Data entries
______________________________
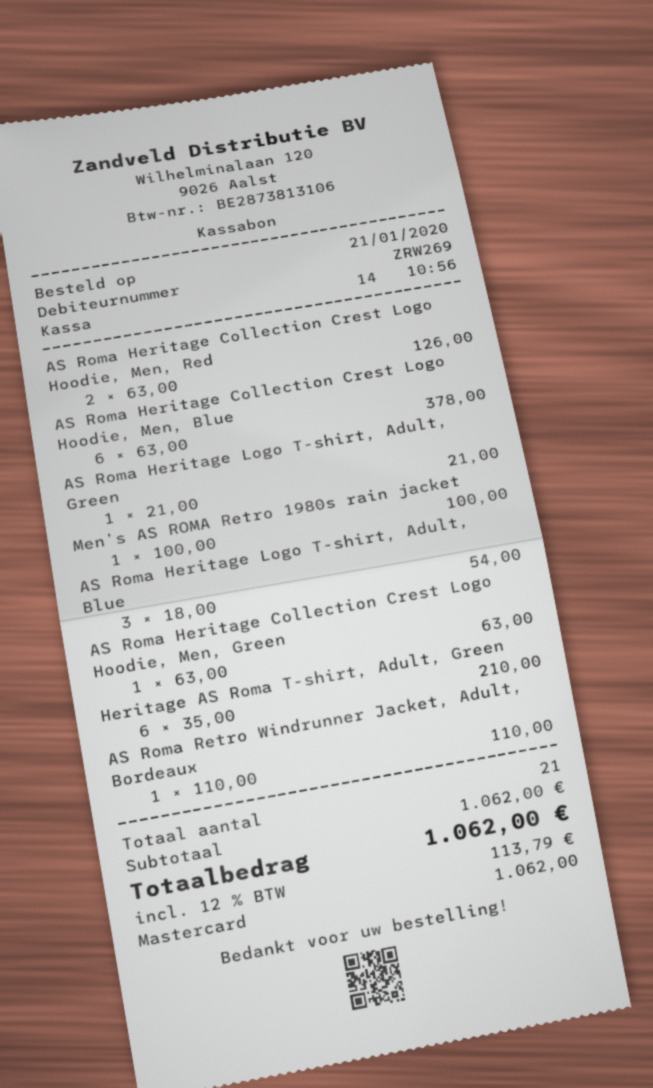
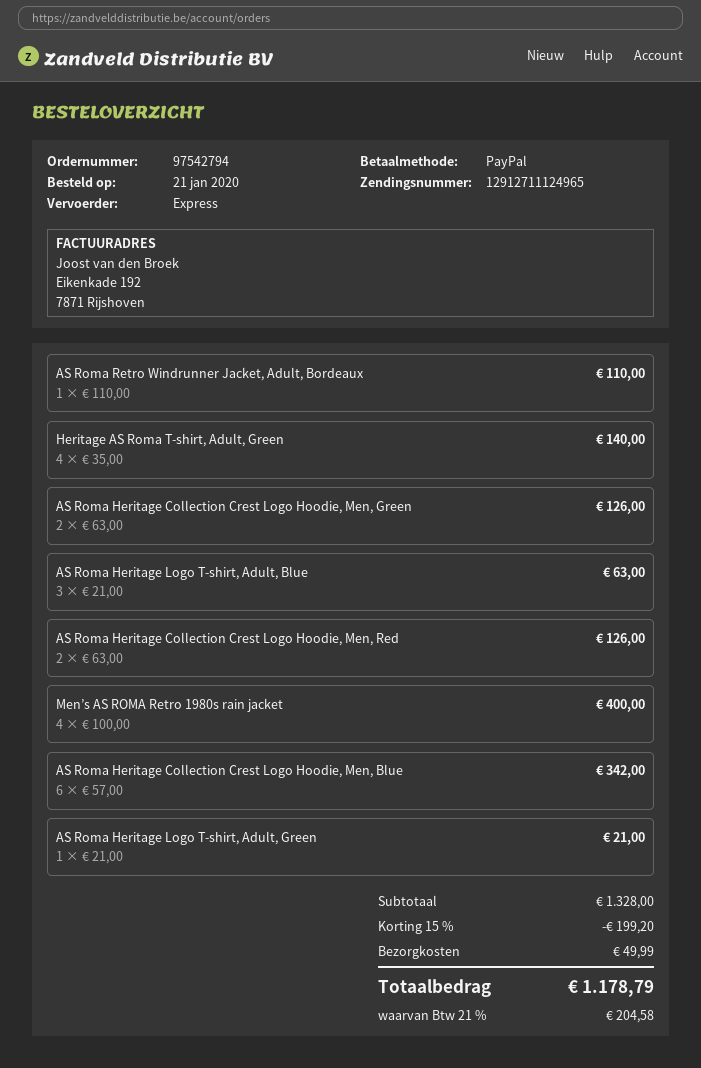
payment method: Mastercard -> PayPal
AS Roma Heritage Collection Crest Logo Hoodie, Men, Blue: 6 x 63.00 = 378.00 -> 6 x 57.00 = 342.00
Men’s AS ROMA Retro 1980s rain jacket: 1 x 100.00 = 100.00 -> 4 x 100.00 = 400.00
AS Roma Heritage Logo T-shirt, Adult, Blue: 3 x 18.00 = 54.00 -> 3 x 21.00 = 63.00
AS Roma Heritage Collection Crest Logo Hoodie, Men, Green: 1 x 63.00 = 63.00 -> 2 x 63.00 = 126.00
Heritage AS Roma T-shirt, Adult, Green: 6 x 35.00 = 210.00 -> 4 x 35.00 = 140.00
subtotal: 1062.00 -> 1328.00
discount: none -> 15% = 199.20
shipping: none -> 49.99
tax: 12% = 113.79 -> 21% = 204.58
total: 1062.00 -> 1178.79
______________________________
### What you are asked to do
Across all the lines of the data, count those that include the word "Adult" and reply with that number only.

### Result below
2